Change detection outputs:
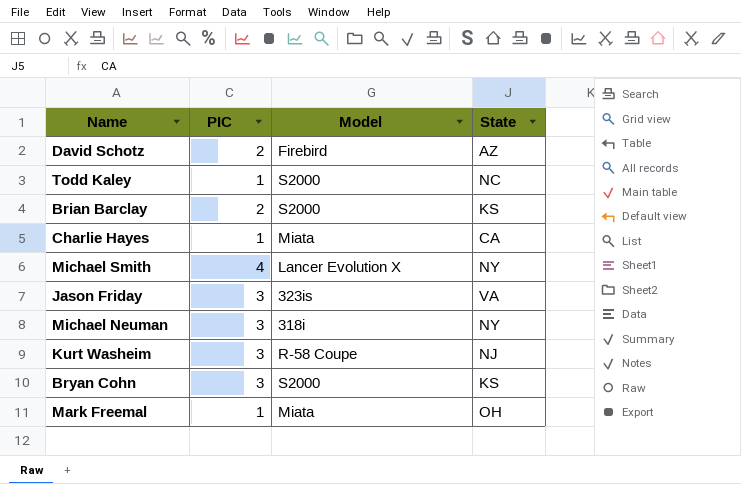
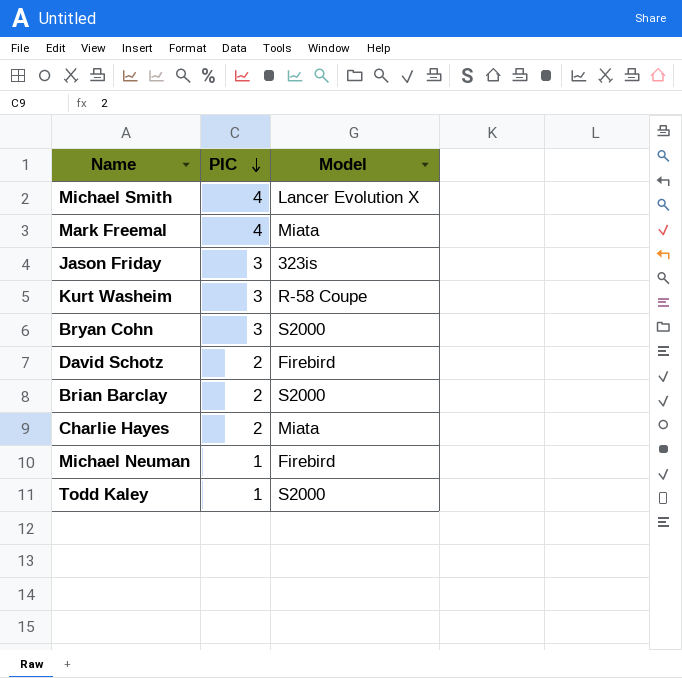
row order: none -> PIC descending
column State | position: 4 -> none
Mark Freemal | PIC: 1 -> 4
Charlie Hayes | PIC: 1 -> 2
Michael Neuman | PIC: 3 -> 1
Michael Neuman | Model: 318i -> Firebird

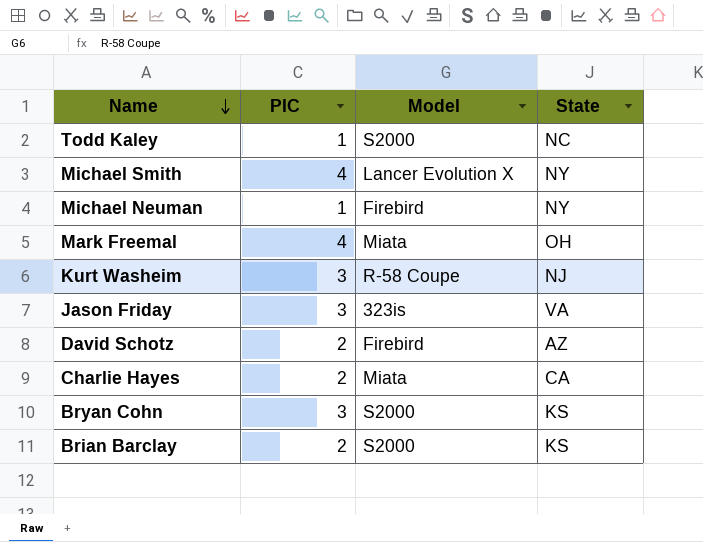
row order: PIC descending -> Name descending
column State | position: none -> 4

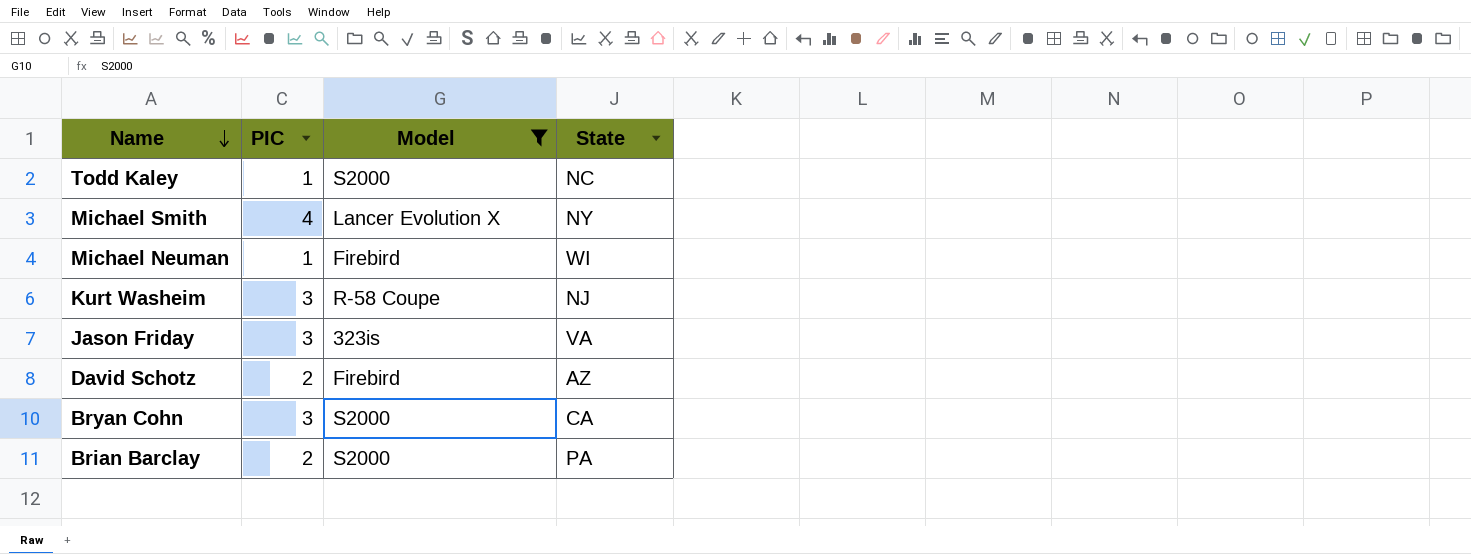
filter: none -> Model != Miata
Michael Neuman | State: NY -> WI
Bryan Cohn | State: KS -> CA
Brian Barclay | State: KS -> PA

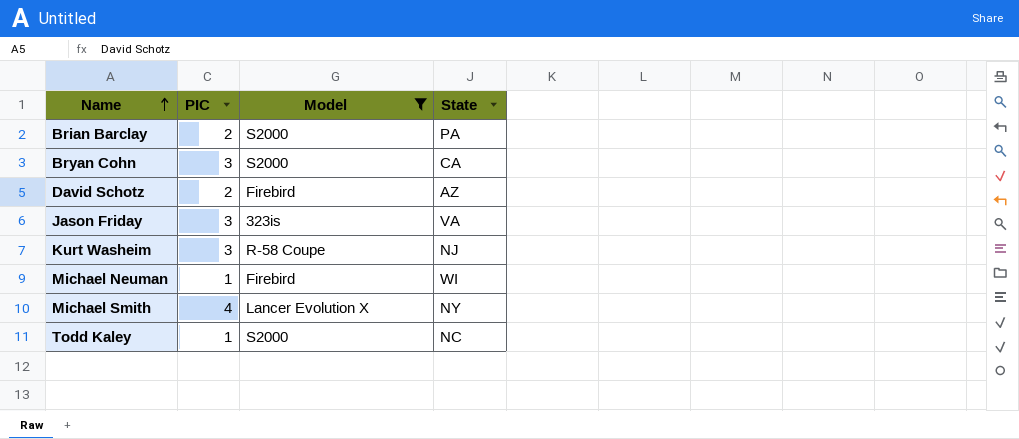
row order: Name descending -> Name ascending

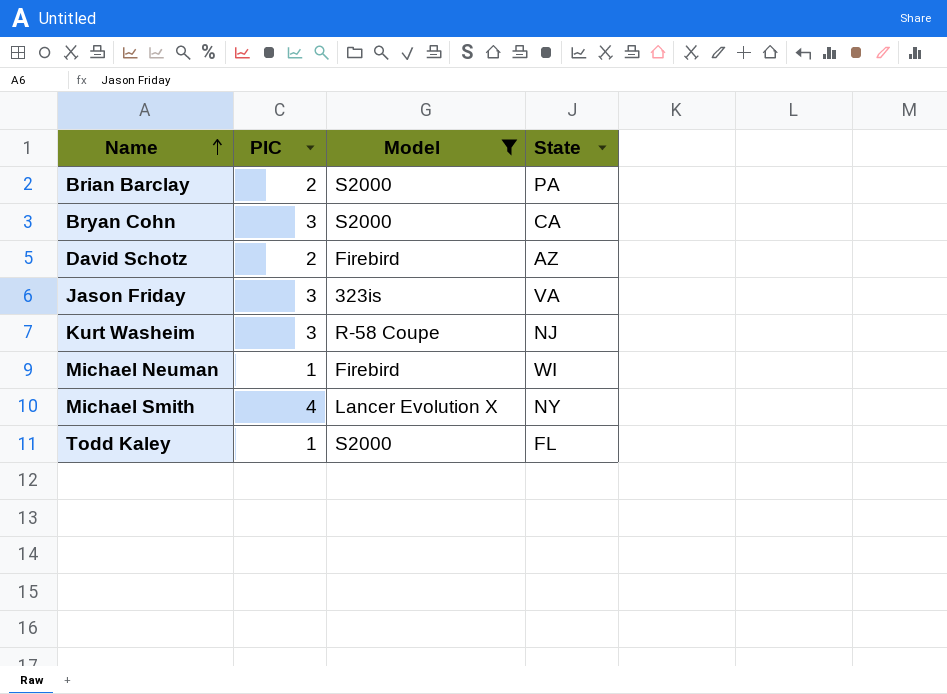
Todd Kaley | State: NC -> FL

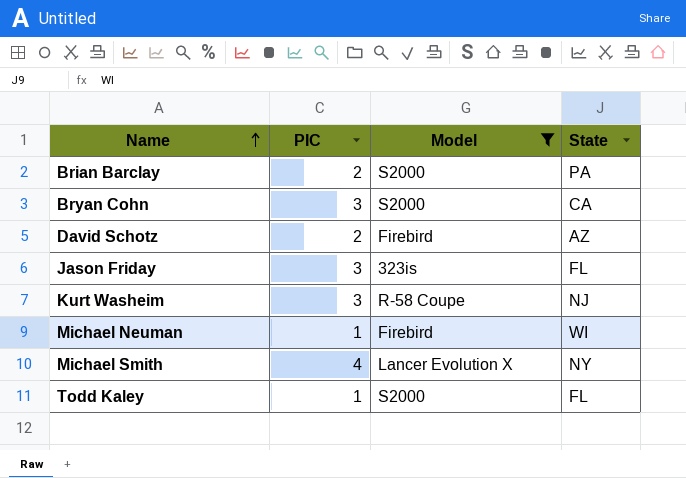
Jason Friday | State: VA -> FL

**Work to complete**
Your answer must be every line from the entries that contains the string "position", copied as it stands.

**Written response**
column State | position: 4 -> none
column State | position: none -> 4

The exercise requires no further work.